Safety and efficacy of Pucotenlimab (HX008) - a humanized immunoglobulin G4 monoclonal antibody in patients with locally advanced or metastatic melanoma: a single-arm, multicenter, phase II study
Chuanliang Cui,
Yu Chen,
Zhiguo Luo,
Zhengyun Zou,
Yu Jiang,
Hongming Pan,
Qingxia Fan,
Jianfu Zhao,
Qing Xu,
Renbing Jiang,
Xuan Wang,
Taiyang Ma,
Zhen Guo,
Lu Si,
Zhihong Chi,
Xinan Sheng,
Yiwei Dou,
Qian Tan,
Di Wu,
Jun Guo
Affiliations
Chuanliang Cui
Key Laboratory of Carcinogenesis and Translational Research (Ministry of Education/Beijing), Department of Renal Cancer and Melanoma, Peking University Cancer Hospital & Institute
Yu Chen
Fujian Cancer Hospital
Zhiguo Luo
Fudan University Shanghai Cancer Center
Zhengyun Zou
Drum Tower Hospital, Affiliated to Medical School of Nanjing University
Yu Jiang
West China Hospital, Sichuan University
Hongming Pan
Zhejiang University School of Medicine Sir Run Run Shaw Hospital
Qingxia Fan
The First Affiliated Hospital of Zhengzhou University
Jianfu Zhao
The First Affiliated Hospital of Jinan University
Qing Xu
Shanghai Tenth People’s Hospital
Renbing Jiang
The Affiliated Cancer Hospital of Xinjiang Medical University
Xuan Wang
Key Laboratory of Carcinogenesis and Translational Research (Ministry of Education/Beijing), Department of Renal Cancer and Melanoma, Peking University Cancer Hospital & Institute
Taiyang Ma
Taizhou Hanzhong Biomedical Co., Ltd. (A Member of Lepu Biopharma Co., Ltd.)
Zhen Guo
The First Hospital of Jilin University
Lu Si
Key Laboratory of Carcinogenesis and Translational Research (Ministry of Education/Beijing), Department of Renal Cancer and Melanoma, Peking University Cancer Hospital & Institute
Zhihong Chi
Key Laboratory of Carcinogenesis and Translational Research (Ministry of Education/Beijing), Department of Renal Cancer and Melanoma, Peking University Cancer Hospital & Institute
Xinan Sheng
Key Laboratory of Carcinogenesis and Translational Research (Ministry of Education/Beijing), Department of Renal Cancer and Melanoma, Peking University Cancer Hospital & Institute
Yiwei Dou
Taizhou Hanzhong Biomedical Co., Ltd. (A Member of Lepu Biopharma Co., Ltd.)
Qian Tan
Taizhou Hanzhong Biomedical Co., Ltd. (A Member of Lepu Biopharma Co., Ltd.)
Di Wu
The First Hospital of Jilin University
Jun Guo
Key Laboratory of Carcinogenesis and Translational Research (Ministry of Education/Beijing), Department of Renal Cancer and Melanoma, Peking University Cancer Hospital & Institute
Abstract Background Pucotenlimab is a novel recombinant humanized anti-PD-1 (Programmed death-1) monoclonal antibody, which belongs to the human IgG4/kappa subtype, and can selectively block the binding of PD-1 with its ligands PD-L1 and PD-L2. Methods In this phase 2 trial, patients with locally advanced or metastatic melanoma who had failed conventional treatment (chemotherapy, targeted therapy, interferon, IL-2, et al.) were recruited.
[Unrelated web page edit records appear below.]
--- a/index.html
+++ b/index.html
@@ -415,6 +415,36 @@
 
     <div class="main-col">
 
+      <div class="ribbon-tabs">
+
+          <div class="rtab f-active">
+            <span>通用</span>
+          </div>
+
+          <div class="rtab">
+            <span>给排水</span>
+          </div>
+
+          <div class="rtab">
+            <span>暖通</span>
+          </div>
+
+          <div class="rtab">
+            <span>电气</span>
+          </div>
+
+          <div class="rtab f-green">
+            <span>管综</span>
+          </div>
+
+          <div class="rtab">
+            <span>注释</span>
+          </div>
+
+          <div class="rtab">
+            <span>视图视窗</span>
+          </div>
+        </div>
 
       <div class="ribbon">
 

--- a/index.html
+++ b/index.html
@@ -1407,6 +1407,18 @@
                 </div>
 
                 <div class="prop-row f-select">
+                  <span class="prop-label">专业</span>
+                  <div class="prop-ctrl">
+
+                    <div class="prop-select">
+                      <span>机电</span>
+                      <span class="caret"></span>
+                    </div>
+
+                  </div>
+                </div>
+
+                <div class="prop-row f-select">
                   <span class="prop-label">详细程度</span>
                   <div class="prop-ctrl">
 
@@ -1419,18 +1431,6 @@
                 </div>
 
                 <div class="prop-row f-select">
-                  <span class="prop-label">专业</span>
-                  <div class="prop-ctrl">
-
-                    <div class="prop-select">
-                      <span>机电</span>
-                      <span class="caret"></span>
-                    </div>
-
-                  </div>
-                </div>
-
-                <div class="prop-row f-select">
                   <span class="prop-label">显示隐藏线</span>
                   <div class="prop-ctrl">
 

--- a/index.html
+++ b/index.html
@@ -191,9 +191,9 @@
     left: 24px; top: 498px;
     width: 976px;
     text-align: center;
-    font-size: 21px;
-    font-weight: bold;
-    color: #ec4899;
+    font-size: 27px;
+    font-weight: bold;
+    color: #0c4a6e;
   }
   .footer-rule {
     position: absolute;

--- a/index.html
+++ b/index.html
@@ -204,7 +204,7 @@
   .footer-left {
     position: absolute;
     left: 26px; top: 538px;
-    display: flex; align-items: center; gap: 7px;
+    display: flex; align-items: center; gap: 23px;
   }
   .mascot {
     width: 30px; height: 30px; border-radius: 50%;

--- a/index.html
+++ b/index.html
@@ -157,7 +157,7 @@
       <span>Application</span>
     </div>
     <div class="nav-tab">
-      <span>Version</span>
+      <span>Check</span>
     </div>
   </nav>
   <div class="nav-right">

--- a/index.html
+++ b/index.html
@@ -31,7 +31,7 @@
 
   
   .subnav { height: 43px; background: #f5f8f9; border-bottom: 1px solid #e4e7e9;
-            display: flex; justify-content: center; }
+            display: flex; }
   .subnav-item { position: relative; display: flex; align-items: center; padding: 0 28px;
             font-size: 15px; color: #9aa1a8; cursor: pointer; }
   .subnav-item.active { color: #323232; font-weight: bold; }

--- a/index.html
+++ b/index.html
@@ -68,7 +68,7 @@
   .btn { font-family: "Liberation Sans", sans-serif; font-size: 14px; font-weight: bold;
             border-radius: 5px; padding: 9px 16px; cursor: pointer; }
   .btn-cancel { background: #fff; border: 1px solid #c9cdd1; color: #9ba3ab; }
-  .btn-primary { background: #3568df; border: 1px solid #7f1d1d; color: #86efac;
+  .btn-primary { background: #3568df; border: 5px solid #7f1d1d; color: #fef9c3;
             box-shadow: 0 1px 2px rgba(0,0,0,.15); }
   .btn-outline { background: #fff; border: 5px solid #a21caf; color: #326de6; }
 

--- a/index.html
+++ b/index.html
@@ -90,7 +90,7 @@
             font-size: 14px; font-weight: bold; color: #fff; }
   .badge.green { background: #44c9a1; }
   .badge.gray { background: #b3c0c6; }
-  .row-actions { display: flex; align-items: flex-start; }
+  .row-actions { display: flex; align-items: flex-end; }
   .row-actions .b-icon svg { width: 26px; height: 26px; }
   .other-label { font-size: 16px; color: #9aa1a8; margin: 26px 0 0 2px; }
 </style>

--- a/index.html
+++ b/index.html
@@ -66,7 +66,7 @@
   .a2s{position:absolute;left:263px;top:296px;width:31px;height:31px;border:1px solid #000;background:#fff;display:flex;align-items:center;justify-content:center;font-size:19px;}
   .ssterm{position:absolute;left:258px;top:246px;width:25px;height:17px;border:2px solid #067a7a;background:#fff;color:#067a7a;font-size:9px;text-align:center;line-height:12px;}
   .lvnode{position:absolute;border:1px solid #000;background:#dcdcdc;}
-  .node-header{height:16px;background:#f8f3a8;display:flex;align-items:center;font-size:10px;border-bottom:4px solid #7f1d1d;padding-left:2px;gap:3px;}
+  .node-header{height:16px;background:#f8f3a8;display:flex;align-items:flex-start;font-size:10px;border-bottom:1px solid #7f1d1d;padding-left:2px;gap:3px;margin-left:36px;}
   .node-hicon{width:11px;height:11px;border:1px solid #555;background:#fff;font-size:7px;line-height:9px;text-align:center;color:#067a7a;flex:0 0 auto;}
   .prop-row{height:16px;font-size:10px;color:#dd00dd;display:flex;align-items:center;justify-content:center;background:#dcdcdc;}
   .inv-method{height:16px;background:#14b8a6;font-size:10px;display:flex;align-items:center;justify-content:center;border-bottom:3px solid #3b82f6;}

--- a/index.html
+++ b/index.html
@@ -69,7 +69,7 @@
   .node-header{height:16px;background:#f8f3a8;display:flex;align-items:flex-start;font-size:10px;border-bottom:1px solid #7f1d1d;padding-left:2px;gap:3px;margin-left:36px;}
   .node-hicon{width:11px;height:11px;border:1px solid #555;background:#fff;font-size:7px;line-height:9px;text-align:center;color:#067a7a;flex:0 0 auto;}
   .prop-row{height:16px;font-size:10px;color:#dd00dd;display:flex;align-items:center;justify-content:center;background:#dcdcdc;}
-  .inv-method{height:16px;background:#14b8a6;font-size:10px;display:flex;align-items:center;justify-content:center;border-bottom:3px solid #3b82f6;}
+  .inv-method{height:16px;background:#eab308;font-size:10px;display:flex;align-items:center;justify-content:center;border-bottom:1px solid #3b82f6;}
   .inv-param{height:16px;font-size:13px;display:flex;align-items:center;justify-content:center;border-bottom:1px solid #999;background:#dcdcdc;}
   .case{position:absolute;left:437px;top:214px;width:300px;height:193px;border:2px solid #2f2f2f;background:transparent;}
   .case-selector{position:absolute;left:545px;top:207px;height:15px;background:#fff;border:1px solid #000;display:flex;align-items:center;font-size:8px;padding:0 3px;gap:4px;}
The patients were administrated with Pucotenlimab of 3 mg/kg every 3 weeks until disease progression, intolerable toxicity, or treatment discontinuation for any other reasons. The primary endpoint was the overall response rate (ORR). The secondary endpoints were disease control rate (DCR), duration of response (DOR), progression-free survival (PFS), overall survival (OS), and toxicity. Results One-hundred and nineteen patients were enrolled and followed up for 19.32 (ranging from 15.901 to 24.608) months by the cutoff date of July 30th, 2021. The ORR was 20.17% (24/119, 95% CI, 13.370%-28.506%) based on both independent review committee (IRC) and the investigator’s assessment per RECIST v1.1. The median PFS were 2.89 (95% CI, 2.037–4.074) months and 2.46 (95% CI, 2.004–4.008) months based on IRC and investigator’s assessment, respectively, per RECIST v1.1. The median OS was 16.59 (95% CI, 13.963–26.973) months. Treatment-related adverse events (TRAEs) occurred in 77.3% (92/119) of the patients. The incidence of Grade ≥ 3 TRAEs was 15.1% (18/119). In addition, none of the patients died because of TRAEs. As for biomarker analysis, Eotaxin (CCL11) and MCP-1 (CCL2) were related to treatment response, while TNF-α and VEGF were related to treatment failure. Conclusions Pucotenlimab as a ≥ 2nd line therapy showed promising efficacy and tolerable toxicity for patients with locally advanced or metastatic melanoma. Trial registration Clinicaltrials.gov Identifier: NCT04749485 (registered retrospectively on 11/02/2021).